Степана Левченко так же плотно окружили, забросали вопросами. Стоило ему сказать, что он из крепости, толпа сразу выросла, засветилась улыбками.
Седая женщина подвела девочку, закутанную в темный бахромчатый платок.
— Смотри, Ольгунька. Вот он пришел, красноармеец из крепости.
Перед седой женщиной расступились. Пока она говорила, все молчали.
— Дорогой ты мой, — сказала женщина, — ведь мы утром, бывало, проснемся, глядим на крепость — на месте ли флаг? На месте, значит, держатся, родные. И голос ваш слышали, и видели, как вы фашистов крушите. Правду сказать, тем и жили… Ольгунька, ну, что понимает ребенок, дрожит от холода, я скажу ей: терпи, придет красноармеец из крепости, теплей будет… Вот он, внучка, смотри, пришел…
По щекам женщины текли слезы. Девочка пряталась за юбку бабушки, выглядывала оттуда любопытными, круглыми, как у мышонка, глазами.
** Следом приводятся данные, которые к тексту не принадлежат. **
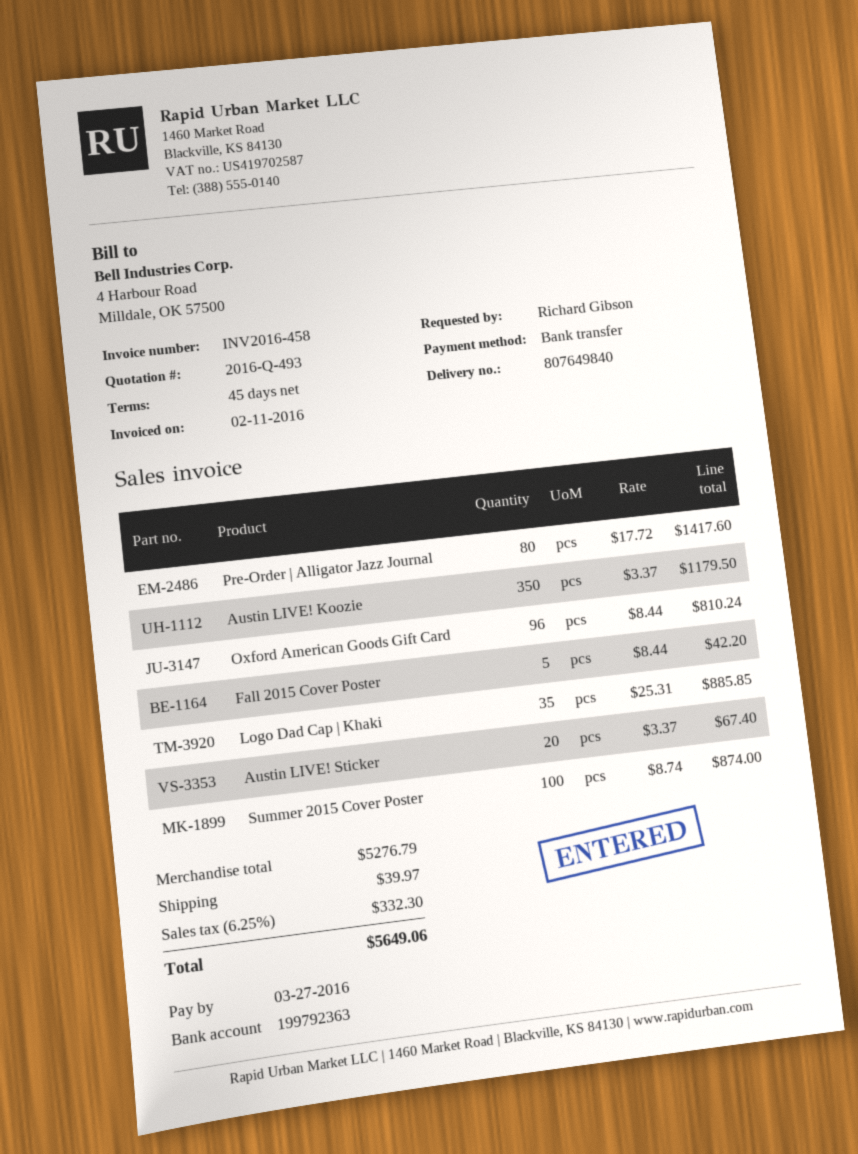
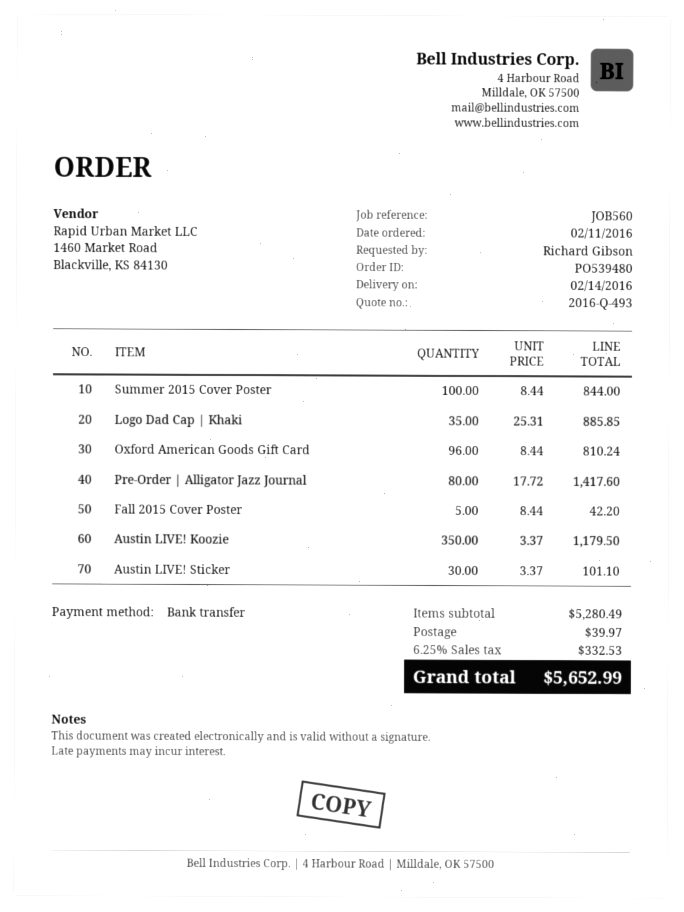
Austin LIVE! Sticker: 20 x 3.37 = 67.40 -> 30 x 3.37 = 101.10
Summer 2015 Cover Poster: 100 x 8.74 = 874.00 -> 100 x 8.44 = 844.00
subtotal: 5276.79 -> 5280.49
tax: 6.25% = 332.30 -> 6.25% = 332.53
total: 5649.06 -> 5652.99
Степан спросил, что находилось у оккупантов в бревенчатом доме. Ему ответили:
— Комендатура.
Он поднялся по широким ступеням, полузанесенным снегом.
В помещениях с низкими потолками было холодно. Сквозняком крутило на полу мусор.
В угловой комнате с заиндевелыми окнами у кирпичной оштукатуренной печи стоял на коленях боец и швырял в огонь связки бумаг.
Работа доставляла ему видимое удовольствие. Полное лицо разрумянилось.
На бумагах можно было разглядеть оттиск свастики: сводки, приказы, объявления командования вермахта.
— Погоди, — сказал Левченко, — эти бумаги не надо жечь.
— На кой ляд они? — спросил боец, продолжая свою работу.
— Для истории понадобятся, — ответил Степан, — в них разобраться нужно.
Боец покосился на погоны непрошеного указчика и, обнаружив, что они как у него самого, без нашивок, сказал:
— Так я уж разобрался. Видишь — свастика. В огонь ее… А в общем вот что: хочешь погреться, грейся. Ежели нет, топай дальше.
Левченко вышел во двор, набрал щепок, досок. Все это принес в помещение, бросил к печке.
Боец вскочил, перепуганный внезапным грохотом.
— Нашел из-за чего сердиться.
Дрова, конечно, горели жарче бумаги.
Степан сел на пол среди бумажного вороха. Он брал то один лист, то другой. Некоторые из них были отпечатаны на машинке, другие исписаны от руки по-немецки или по-русски, но строй речи и в этом случае оставался чужим.
Бумага шуршала, как осенняя, палая листва. У Степана вздрогнули руки. За каждой буквой виделось ему страшное, враждебное, полное смертельной ненависти и злобы.